+++ DATA PROVIDED +++

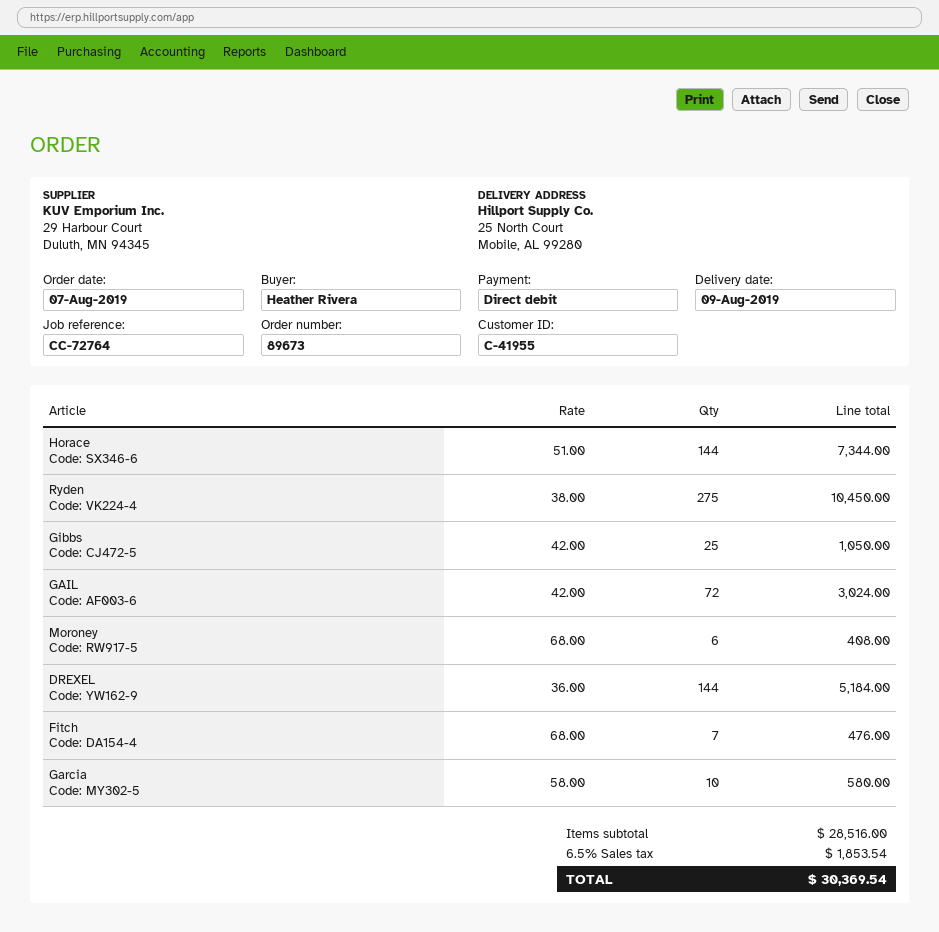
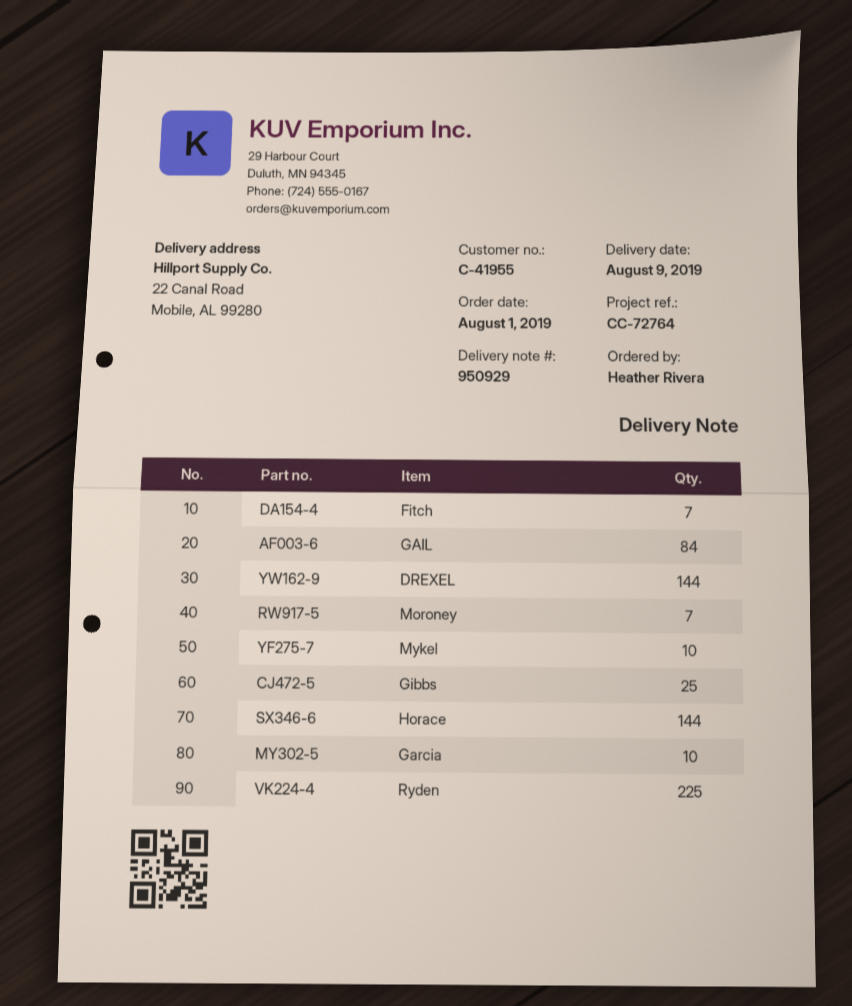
order date: 2019-08-07 -> 2019-08-01
ship to: 25 North Court, Mobile, AL 99280 -> 22 Canal Road, Mobile, AL 99280
Ryden: 275 -> 225
GAIL: 72 -> 84
Moroney: 6 -> 7
Mykel: none -> 10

+++

WHAT IS EXPECTED:
Quote the data above in full and without alteration; skip the pictures.

EXERCISE RESPONSE:
order date: 2019-08-07 -> 2019-08-01
ship to: 25 North Court, Mobile, AL 99280 -> 22 Canal Road, Mobile, AL 99280
Ryden: 275 -> 225
GAIL: 72 -> 84
Moroney: 6 -> 7
Mykel: none -> 10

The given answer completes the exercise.